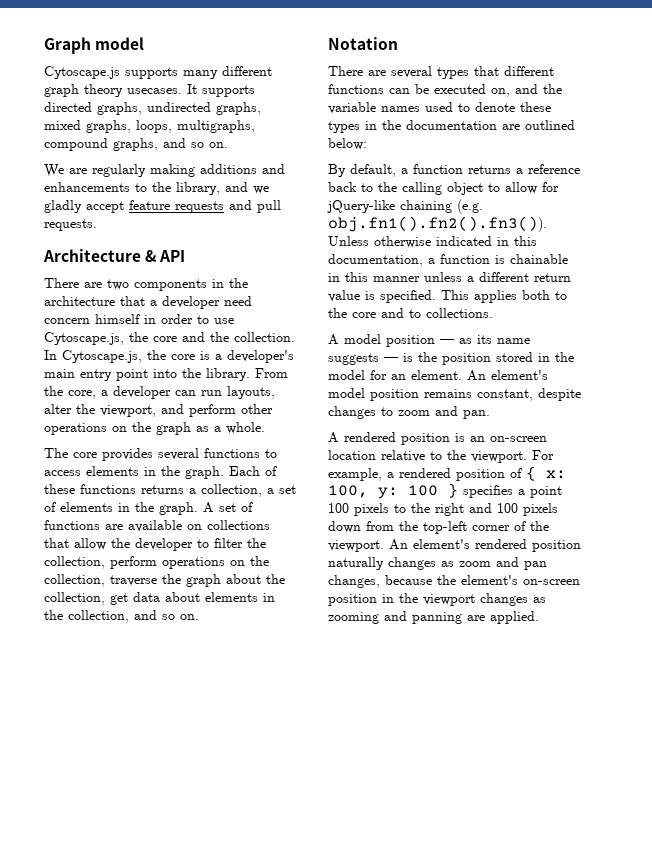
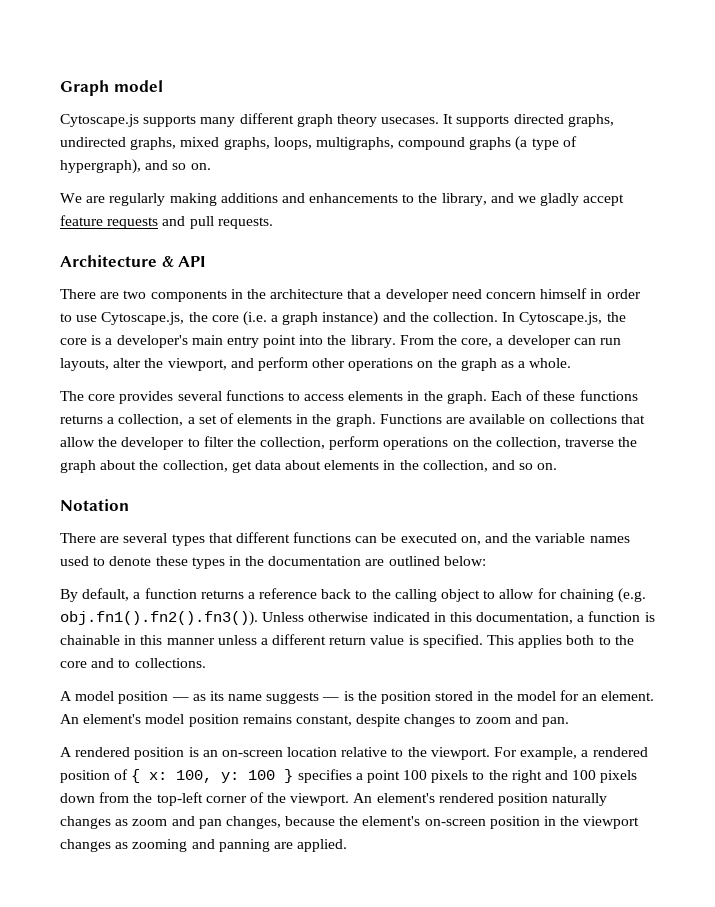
[113,138,158,151] graphs, -> [469,136,577,151] [60,159,141,174] graphs (a type of hypergraph),
(177, 339) none -> [242,311,379,326] (i.e. a graph instance)
[203,502,253,513] [44,520,100,530] A set of functions -> [379,414,442,424] Functions
[327,200,395,213] jQuery-like -> (557, 593) none

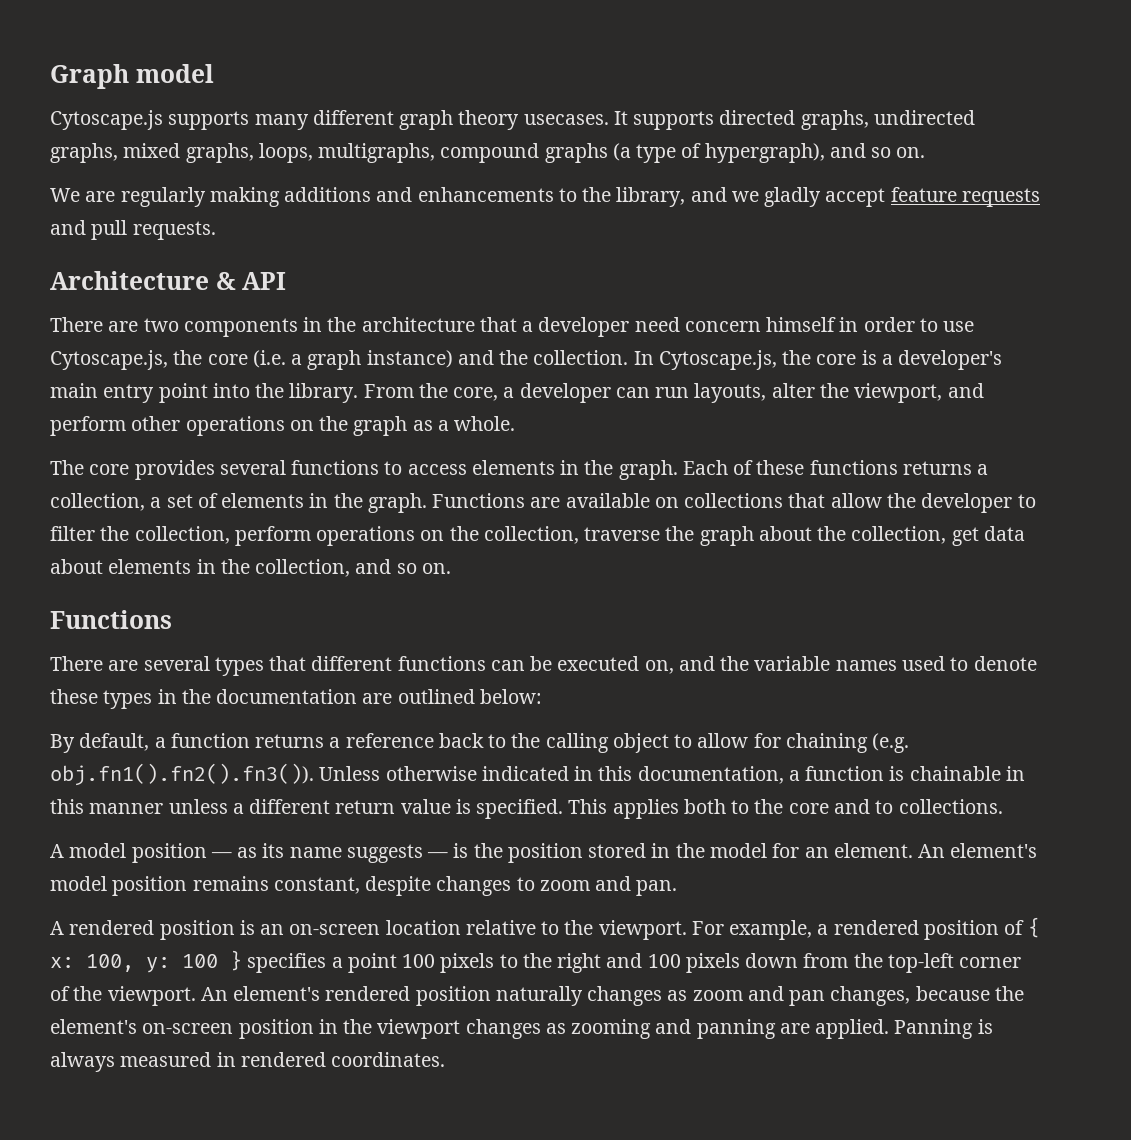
[60,499,129,511] Notation -> [50,610,172,629] Functions
(348, 845) none -> [894,1019,993,1039] [50,1052,446,1072] Panning is always measured in rendered coordinates.

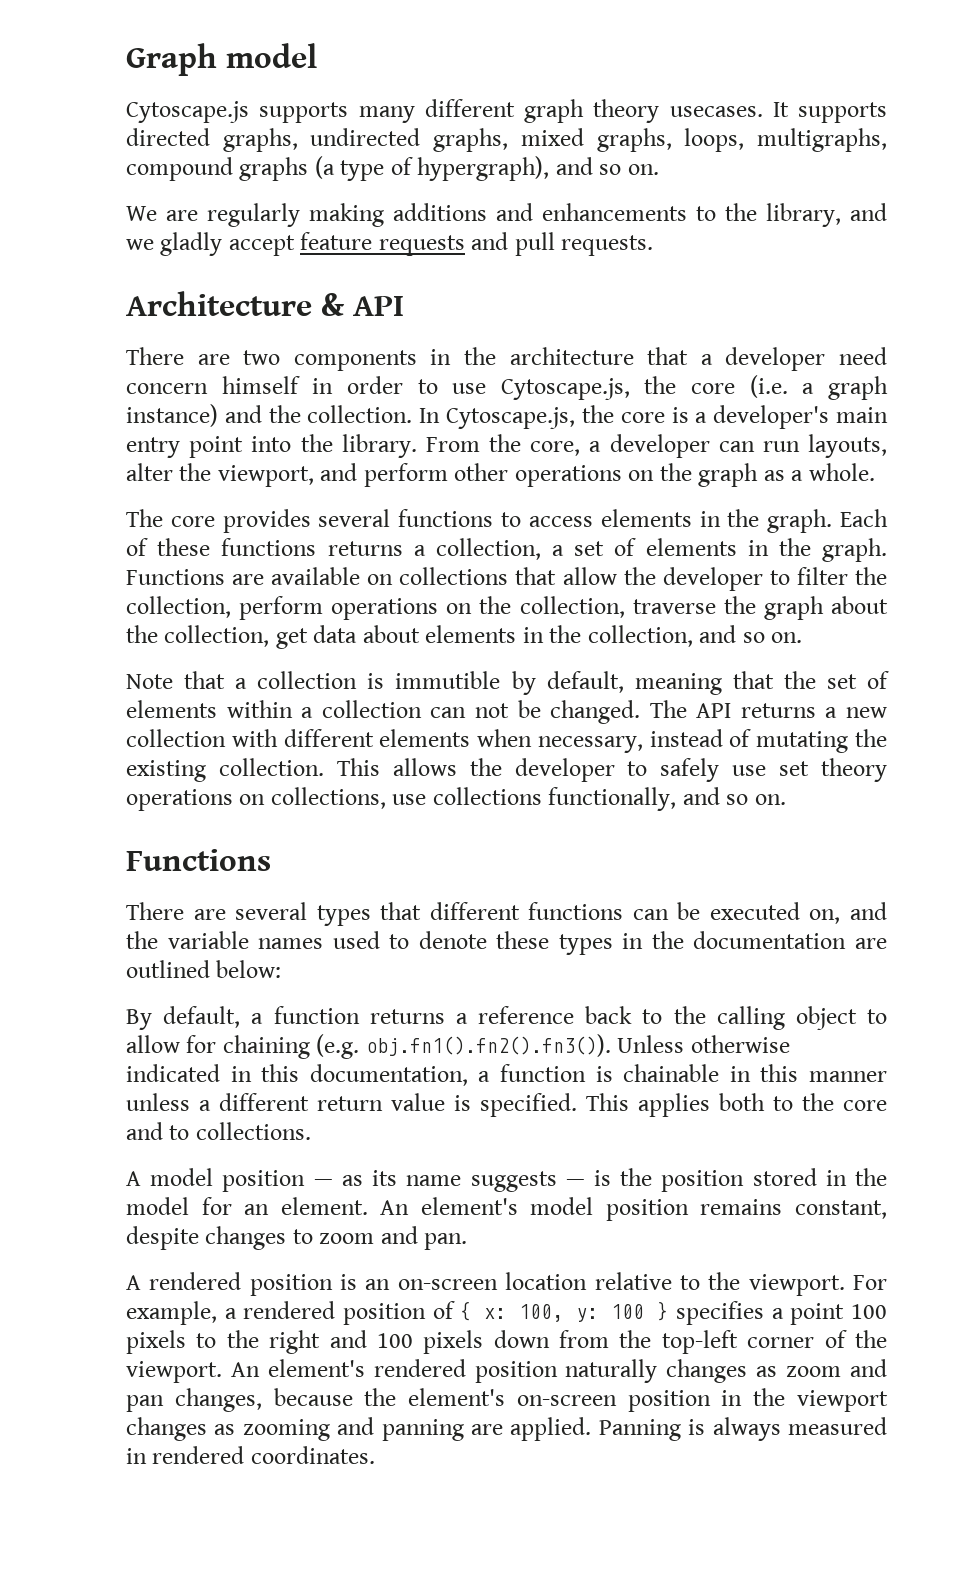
(451, 568) none -> [126,671,890,695] [126,700,888,724] [126,729,888,753] [126,758,887,782] [126,787,786,811] // Note that a collection is immutible by default, meaning that the set of elements within a collection can not be changed. The API returns a new collection with different elements when necessary, instead of mutating the existing collection. This allows the developer to safely use set theory operations on collections, use collections functionally, and so on.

■ ■ ■ ■ ■ ■ ■

PROBLEM DESCRIPTION: Scan the listing above, and wherever a line holds the string "Functions", copy that line.

ANSWER TO THIS EXERCISE:
[203,502,253,513] [44,520,100,530] A set of functions -> [379,414,442,424] Functions
[60,499,129,511] Notation -> [50,610,172,629] Functions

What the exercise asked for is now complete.